2 Kings 17:1-6 (The Fall of the Northern Kingdom of Israel)
In the twelfth year of King Ahaz of Judah, Hoshea son of Elah began to reign in Samaria over Israel; he reigned nine years. He did what was evil in the sight of the Lord, yet not like the kings of Israel who were before him. King Shalmaneser of Assyria came up against him; Hoshea became his vassal, and paid him tribute. But the king of Assyria found treachery in Hoshea; for he had sent messengers to King So of Egypt, and offered no tribute to the king of Assyria, as he had done year by year; therefore the king of Assyria confined him and imprisoned him.
Then the king of Assyria invaded all the land and came to Samaria; for three years he besieged it. (don't miss that detail- three years of hunger and disease!) In the ninth year of Hoshea the king of Assyria captured Samaria; he carried the Israelites away to Assyria. He placed them in Halah, on the Habor, the river of Gozan, and in the cities of the Medes.

2 Kings 25:1-12
And in the ninth year of his reign, in the tenth month, on the tenth day of the month, King Nebuchadnezzar of Babylon came with all his army against Jerusalem, and laid siege to it; they built siegeworks against it all around.

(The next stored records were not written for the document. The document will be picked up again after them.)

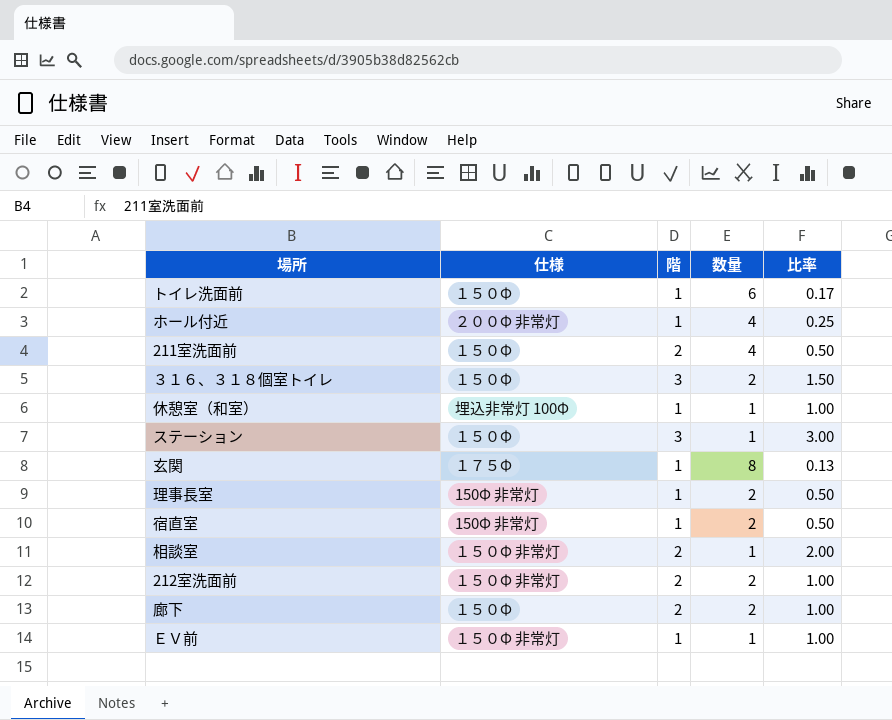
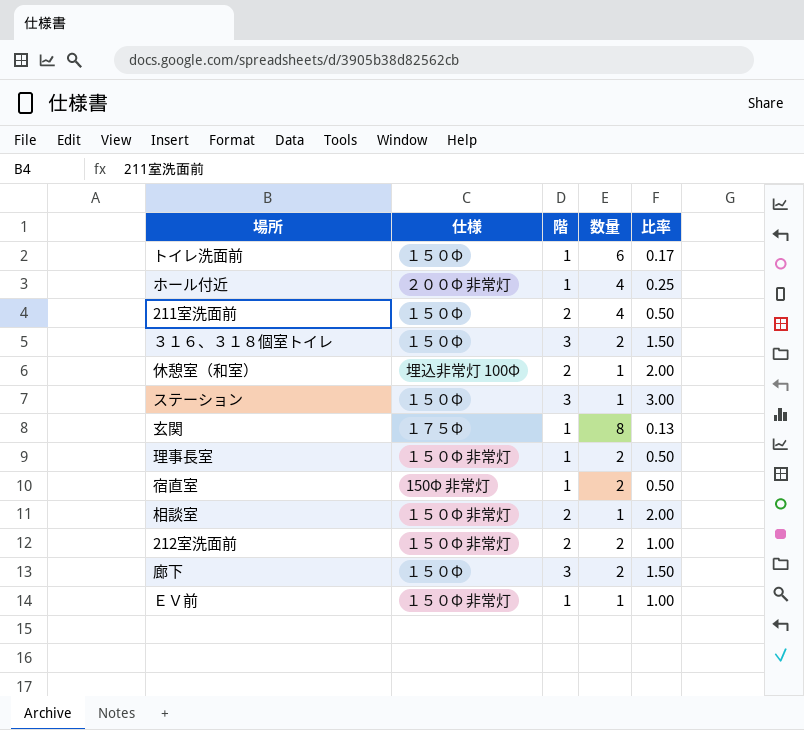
休憩室（和室） | 階: 1 -> 2
休憩室（和室） | 比率: 1.00 -> 2.00
理事長室 | 仕様: 150Φ 非常灯 -> １５０Φ 非常灯
廊下 | 階: 2 -> 3
廊下 | 比率: 1.00 -> 1.50

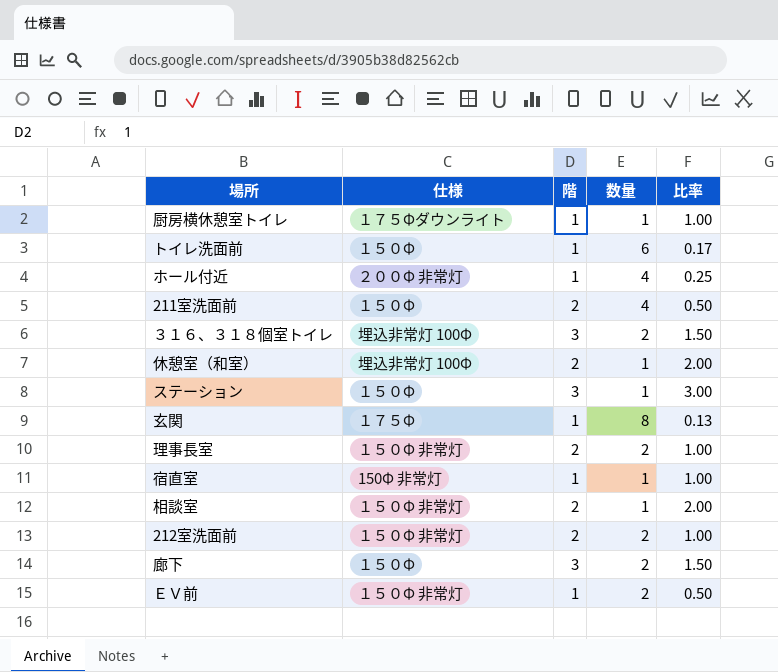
row 厨房横休憩室トイレ: none -> １７５Φダウンライト | 1 | 1 | 1.00
３１６、３１８個室トイレ | 仕様: １５０Φ -> 埋込非常灯 100Φ
理事長室 | 階: 1 -> 2
理事長室 | 比率: 0.50 -> 1.00
宿直室 | 数量: 2 -> 1
宿直室 | 比率: 0.50 -> 1.00
ＥＶ前 | 数量: 1 -> 2
ＥＶ前 | 比率: 1.00 -> 0.50

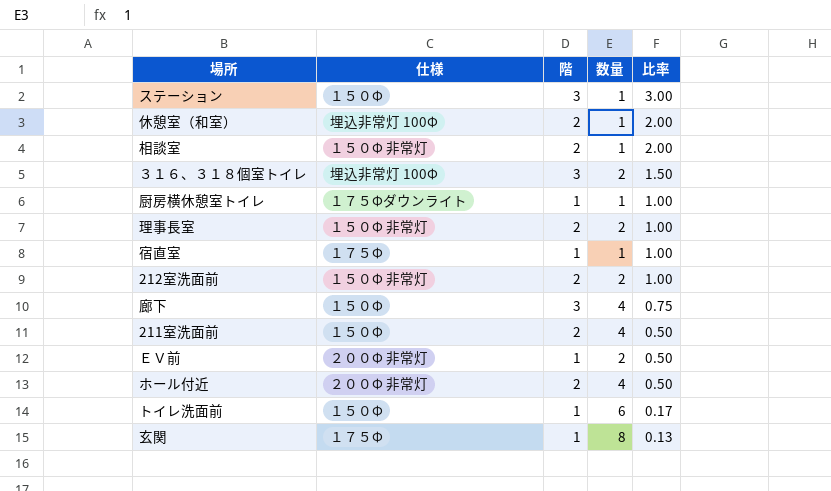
row order: none -> 比率 descending
宿直室 | 仕様: 150Φ 非常灯 -> １７５Φ
廊下 | 数量: 2 -> 4
廊下 | 比率: 1.50 -> 0.75
ＥＶ前 | 仕様: １５０Φ 非常灯 -> ２００Φ 非常灯
ホール付近 | 階: 1 -> 2
ホール付近 | 比率: 0.25 -> 0.50

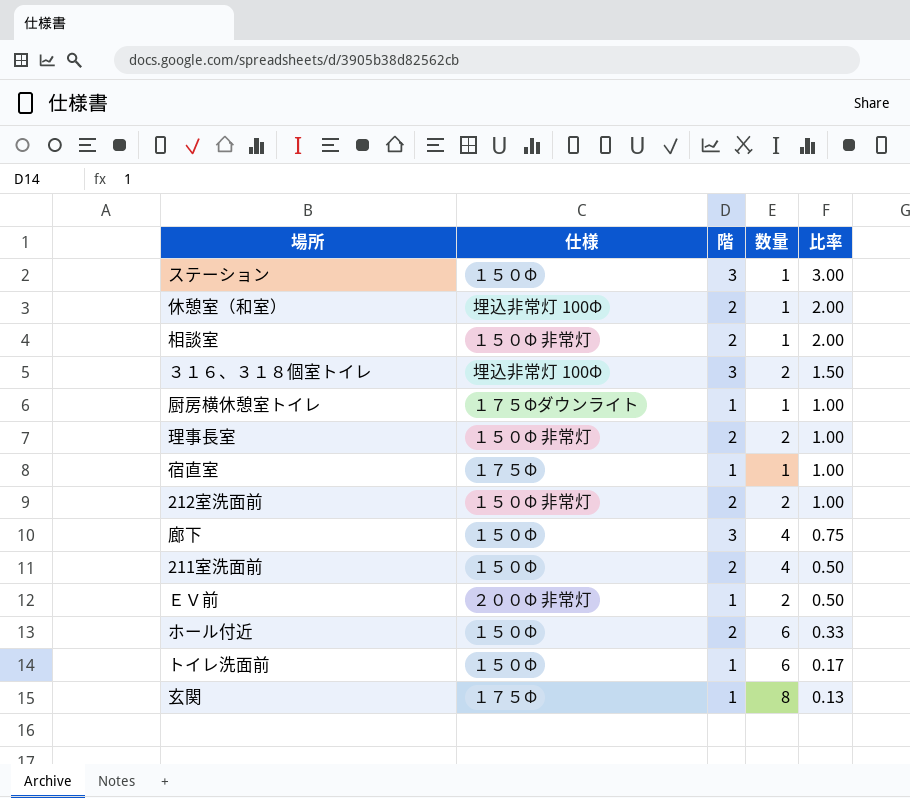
ホール付近 | 仕様: ２００Φ 非常灯 -> １５０Φ
ホール付近 | 数量: 4 -> 6
ホール付近 | 比率: 0.50 -> 0.33

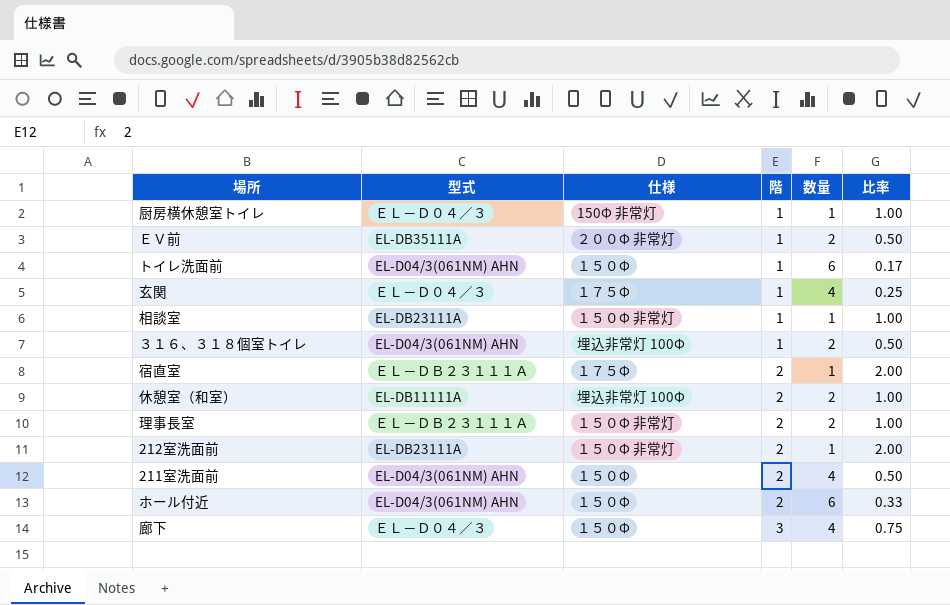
row order: 比率 descending -> 階 ascending
column 型式 | position: none -> 2
row ステーション: １５０Φ | 3 | 1 | 3.00 -> none
厨房横休憩室トイレ | 仕様: １７５Φダウンライト -> 150Φ 非常灯
玄関 | 数量: 8 -> 4
玄関 | 比率: 0.13 -> 0.25
相談室 | 階: 2 -> 1
相談室 | 比率: 2.00 -> 1.00
３１６、３１８個室トイレ | 階: 3 -> 1
３１６、３１８個室トイレ | 比率: 1.50 -> 0.50
宿直室 | 階: 1 -> 2
宿直室 | 比率: 1.00 -> 2.00
休憩室（和室） | 数量: 1 -> 2
休憩室（和室） | 比率: 2.00 -> 1.00
212室洗面前 | 数量: 2 -> 1
212室洗面前 | 比率: 1.00 -> 2.00

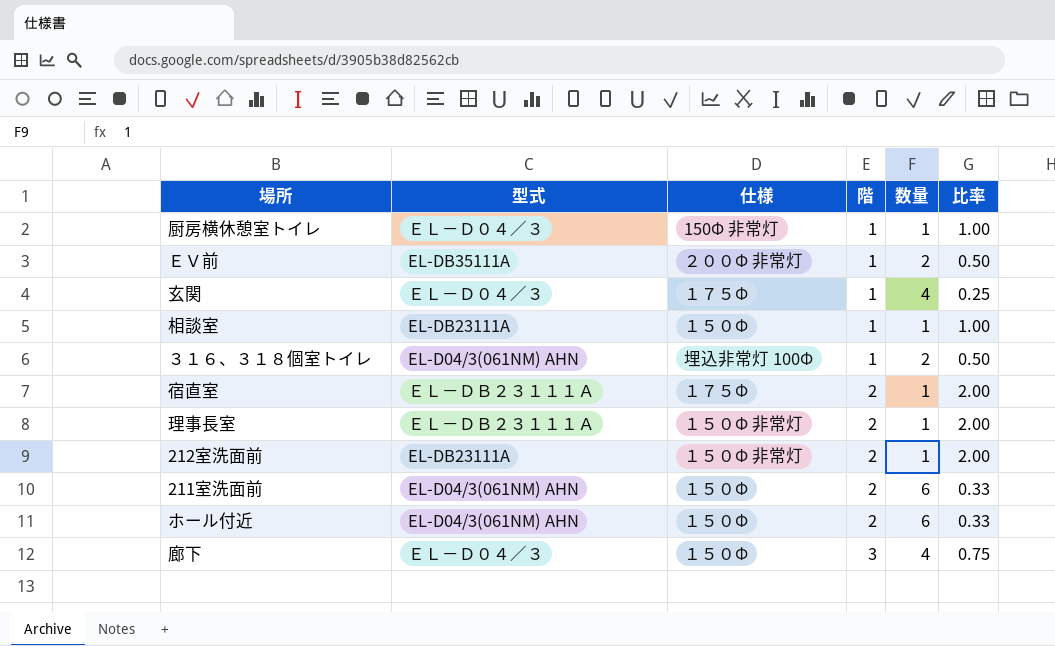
row トイレ洗面前: EL-D04/3(061NM) AHN | １５０Φ | 1 | 6 | 0.17 -> none
row 休憩室（和室）: EL-DB11111A | 埋込非常灯 100Φ | 2 | 2 | 1.00 -> none
相談室 | 仕様: １５０Φ 非常灯 -> １５０Φ
理事長室 | 数量: 2 -> 1
理事長室 | 比率: 1.00 -> 2.00
211室洗面前 | 数量: 4 -> 6
211室洗面前 | 比率: 0.50 -> 0.33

So the city was besieged until the eleventh year of King Zedekiah. On the ninth day of the fourth month the famine became so severe in the city that there was no food for the people of the land. Then a breach was made in the city wall; the king with all the soldiers fled by night by the way of the gate between the two walls, by the king’s garden, though the Chaldeans were all around the city. They went in the direction of the Arabah. But the army of the Chaldeans pursued the king, and overtook him in the plains of Jericho; all his army was scattered, deserting him. Then they captured the king and brought him up to the king of Babylon at Riblah, who passed sentence on him. They slaughtered the sons of Zedekiah before his eyes, then put out the eyes of Zedekiah; they bound him in fetters and took him to Babylon.
 
In the fifth month, on the seventh day of the month—which was the nineteenth year of King Nebuchadnezzar, king of Babylon—Nebuzaradan, the captain of the bodyguard, a servant of the king of Babylon, came to Jerusalem. He burned the house of the Lord, the king’s house, and all the houses of Jerusalem; every great house he burned down. 10 All the army of the Chaldeans who were with the captain of the guard broke down the walls around Jerusalem. 11 Nebuzaradan the captain of the guard carried into exile the rest of the people who were left in the city and the deserters who had defected to the king of Babylon—all the rest of the population. 12 But the captain of the guard left some of the poorest people of the land to be vinedressers and tillers of the soil.

Lamentations 2:18-22
Cry aloud to the Lord!
    O wall of daughter Zion!
Let tears stream down like a torrent
    day and night!
Give yourself no rest,
    your eyes no respite!

19 Arise, cry out in the night,
    at the beginning of the watches!
Pour out your heart like water
    before the presence of the Lord!
Lift your hands to him
    for the lives of your children,
who faint for hunger
    at the head of every street.
20 Look, O Lord, and consider!
    To whom have you done this?
Should women eat their offspring,
    the children they have borne?
Should priest and prophet be killed
    in the sanctuary of the Lord?
21 The young and the old are lying
    on the ground in the streets;
my young women and my young men
    have fallen by the sword;
in the day of your anger you have killed them,
    slaughtering without mercy.
22 You invited my enemies from all around
    as if for a day of festival;
and on the day of the anger of the Lord
    no one escaped or survived;
those whom I bore and reared
    my enemy has destroyed.

Questions:
1. What are the places in your life where you feel hopeless this Advent season?
2. What are your "exile" experiences and stories? In other words, what are the places in your life that you don't see God working, or that you have not been able to reconcile with your faith?
3. The Israelites shared in the Exile together, and had each other to lean on as they walked through this trauma. Who do you lean on in your places of hopelessness?